▶ **Web document revisions**:
# # # #
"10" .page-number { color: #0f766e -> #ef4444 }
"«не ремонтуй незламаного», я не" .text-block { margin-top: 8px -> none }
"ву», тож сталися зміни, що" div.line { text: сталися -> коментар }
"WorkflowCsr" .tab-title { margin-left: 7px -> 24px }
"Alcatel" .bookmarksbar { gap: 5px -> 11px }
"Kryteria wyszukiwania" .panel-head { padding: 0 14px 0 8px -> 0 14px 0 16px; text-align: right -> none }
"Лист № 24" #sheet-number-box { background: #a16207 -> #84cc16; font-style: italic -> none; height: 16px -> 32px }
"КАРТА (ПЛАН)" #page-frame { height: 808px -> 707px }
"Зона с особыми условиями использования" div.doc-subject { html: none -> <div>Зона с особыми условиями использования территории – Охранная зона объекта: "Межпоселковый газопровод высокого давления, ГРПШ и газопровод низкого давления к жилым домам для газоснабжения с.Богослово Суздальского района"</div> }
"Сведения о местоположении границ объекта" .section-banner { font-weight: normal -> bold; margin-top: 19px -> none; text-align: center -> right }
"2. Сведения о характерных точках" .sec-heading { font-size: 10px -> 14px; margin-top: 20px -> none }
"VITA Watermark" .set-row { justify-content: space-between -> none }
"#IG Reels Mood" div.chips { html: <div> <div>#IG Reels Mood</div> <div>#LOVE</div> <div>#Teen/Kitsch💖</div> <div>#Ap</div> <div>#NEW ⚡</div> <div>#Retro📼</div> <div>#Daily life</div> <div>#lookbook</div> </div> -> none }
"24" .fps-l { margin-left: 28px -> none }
# # # #
▶ **EXERCISE**:
Each record above, from first to last, should be written out again exactly.

▶ **RESULT BELOW**:
"10" .page-number { color: #0f766e -> #ef4444 }
"«не ремонтуй незламаного», я не" .text-block { margin-top: 8px -> none }
"ву», тож сталися зміни, що" div.line { text: сталися -> коментар }
"WorkflowCsr" .tab-title { margin-left: 7px -> 24px }
"Alcatel" .bookmarksbar { gap: 5px -> 11px }
"Kryteria wyszukiwania" .panel-head { padding: 0 14px 0 8px -> 0 14px 0 16px; text-align: right -> none }
"Лист № 24" #sheet-number-box { background: #a16207 -> #84cc16; font-style: italic -> none; height: 16px -> 32px }
"КАРТА (ПЛАН)" #page-frame { height: 808px -> 707px }
"Зона с особыми условиями использования" div.doc-subject { html: none -> <div>Зона с особыми условиями использования территории – Охранная зона объекта: "Межпоселковый газопровод высокого давления, ГРПШ и газопровод низкого давления к жилым домам для газоснабжения с.Богослово Суздальского района"</div> }
"Сведения о местоположении границ объекта" .section-banner { font-weight: normal -> bold; margin-top: 19px -> none; text-align: center -> right }
"2. Сведения о характерных точках" .sec-heading { font-size: 10px -> 14px; margin-top: 20px -> none }
"VITA Watermark" .set-row { justify-content: space-between -> none }
"#IG Reels Mood" div.chips { html: <div> <div>#IG Reels Mood</div> <div>#LOVE</div> <div>#Teen/Kitsch💖</div> <div>#Ap</div> <div>#NEW ⚡</div> <div>#Retro📼</div> <div>#Daily life</div> <div>#lookbook</div> </div> -> none }
"24" .fps-l { margin-left: 28px -> none }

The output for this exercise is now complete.